Le président du groupe parlementaire de l’opposition « Ensemble pour la République », Christian Mwando, a présenté son rapport de vacances parlementaires, conformément au règlement intérieur de l’Assemblée nationale. L’élu de la circonscription de Moba (province du Tanganyika) y décrit une situation qu’il qualifie de préoccupante, marquée par l’insécurité, la dégradation des infrastructures et des arriérés de salaires dans sa base électorale.
Une circonscription sous tension sociale et sécuritaire
Dans son rapport, le député dépeint un tableau sombre de la situation locale. Insécurité persistante, routes en état de délabrement avancé et accès limité aux services sociaux de base constituent, selon lui, les principales difficultés rencontrées par la population.
« Les problèmes sont multiples. Depuis le début de la législature, aucun d’eux n’a été résolu », a déclaré Christian Mwando, évoquant une situation qui perdure malgré les différentes sessions parlementaires.
Des arriérés de salaires et des forces de sécurité en difficulté
L’élu du Tanganyika souligne également la question sensible des salaires impayés, touchant notamment les agents de l’État dans la région. Selon lui, cette situation aurait des répercussions directes sur la discipline et le comportement de certains éléments des forces de sécurité. « À Moba, l’insécurité règne : les militaires, impayés, pillent la population », a-t-il affirmé, pointant un lien entre précarité socio-économique et instabilité sécuritaire.

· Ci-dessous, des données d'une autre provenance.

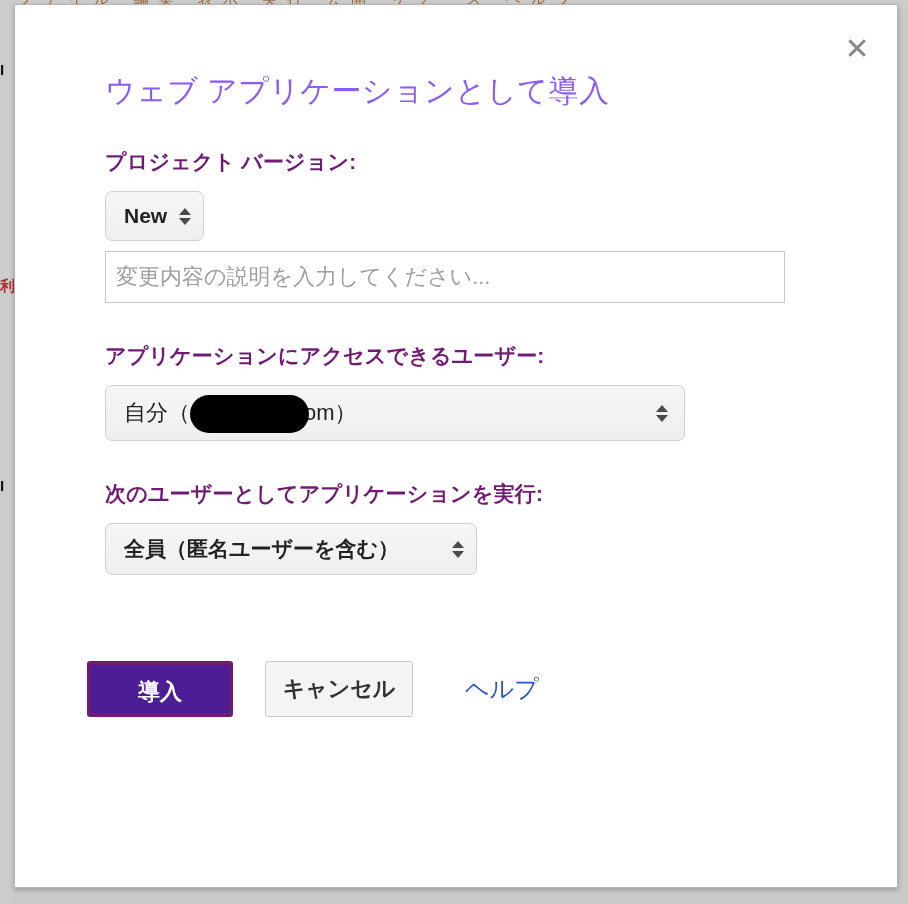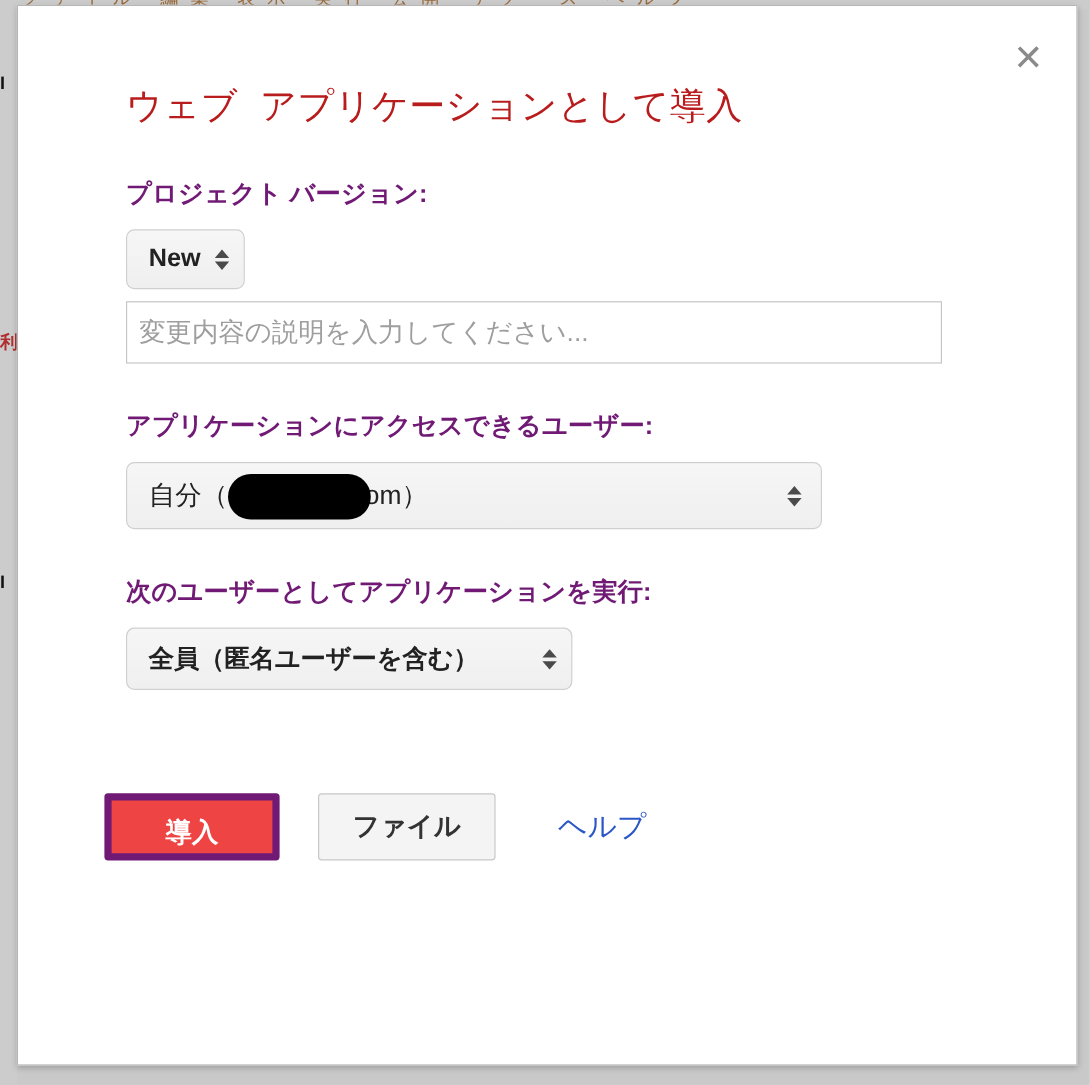--- a/index.html
+++ b/index.html
@@ -99,11 +99,10 @@
   .dialog-title {
     font-size: 30px;
     line-height: 40px;
-    color: #b91c1c;
+    color: #8b5cf6;
     font-weight: normal;
     margin: 0 0 38px 0;
     letter-spacing: 0.4px;
-    font-family: Liberation Mono, monospace;
   }
 
   .field-label {

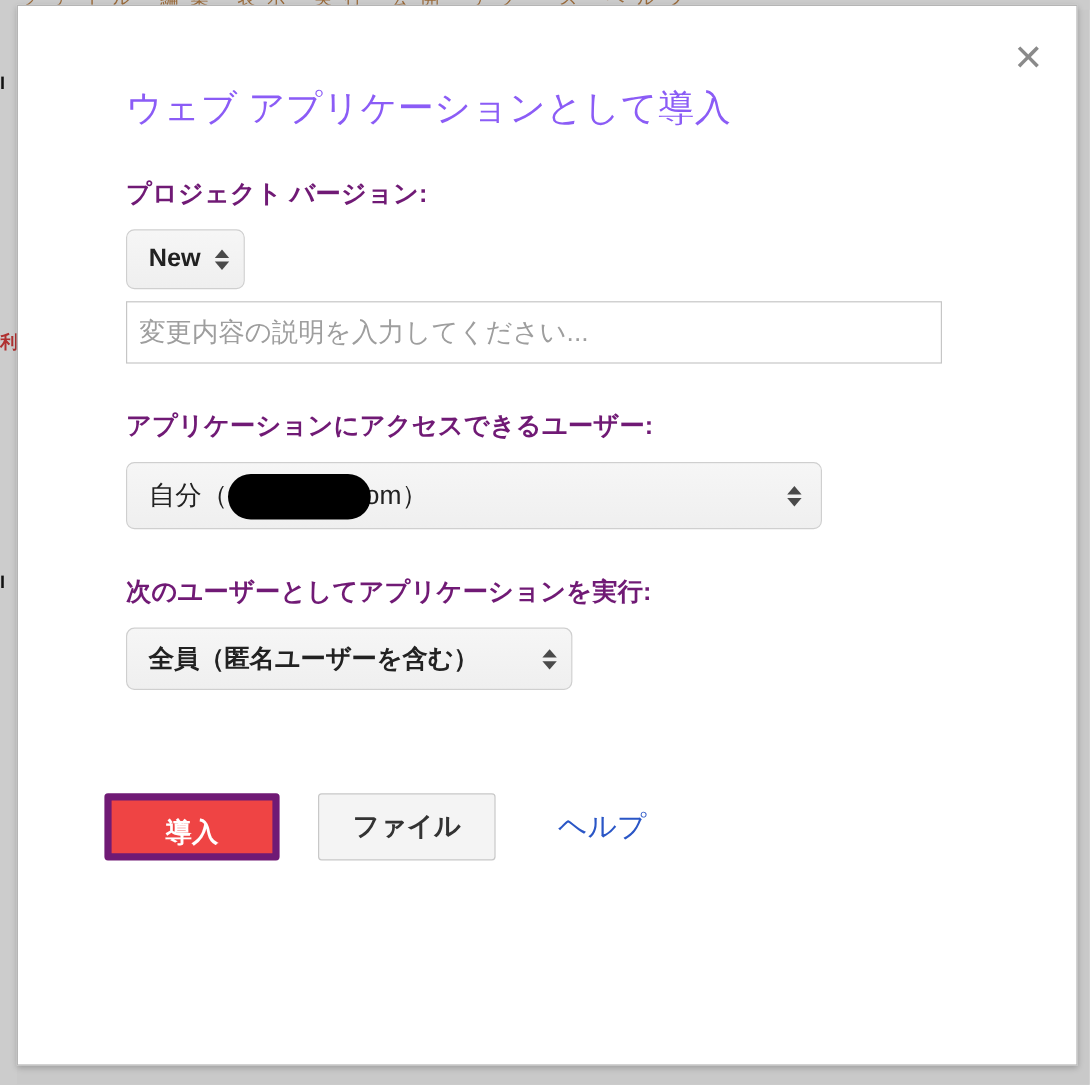--- a/index.html
+++ b/index.html
@@ -247,8 +247,8 @@
     width: 146px;
     height: 56px;
     line-height: 54px;
-    background: #ef4444;
-    border: 6px solid #701a75;
+    background: #4c1d95;
+    border: 4px solid #701a75;
     color: #ffffff;
   }
   .btn-secondary {

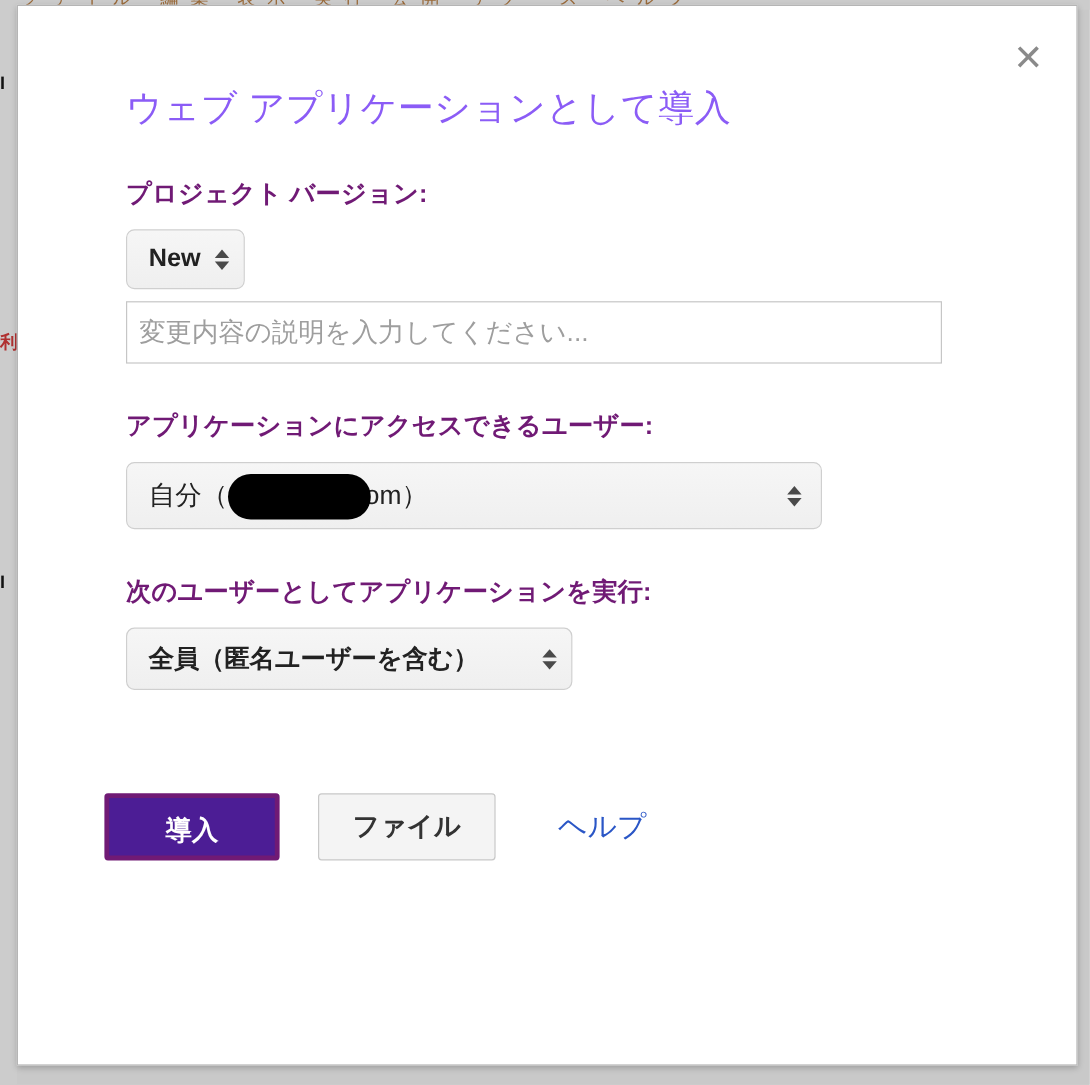--- a/index.html
+++ b/index.html
@@ -335,7 +335,7 @@
     
     <div class="actions">
       <div class="btn btn-primary">導入</div>
-      <div class="btn btn-secondary">ファイル</div>
+      <div class="btn btn-secondary">キャンセル</div>
       <a class="help-link">ヘルプ</a>
     </div>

Un appel à une réponse gouvernementale urgente
Face à ce qu’il considère comme une urgence multidimensionnelle, Christian Mwando appelle les autorités nationales à agir rapidement, tant sur le plan sécuritaire que social et économique. « Il faut que le gouvernement se réveille et qu’il élabore un programme réaliste », a-t-il ajouté, critiquant certaines priorités budgétaires de l’exécutif.
Lecture politique : entre attentes locales et responsabilité de l’État
Pour plusieurs analystes, ce type de rapport met en lumière le rôle des vacances parlementaires comme outil de remontée des réalités locales, mais aussi la persistance d’un décalage entre les politiques publiques nationales et les besoins des territoires.
« L’État n’existe pleinement que lorsqu’il est capable de répondre aux besoins fondamentaux de ses citoyens », rappelait Max Weber, à travers sa conception de la légitimité étatique. Le rapport de Christian Mwando relance le débat sur l’effectivité de la présence de l’État dans certaines zones du pays, où les défis sécuritaires et socio-économiques continuent de structurer le quotidien des populations.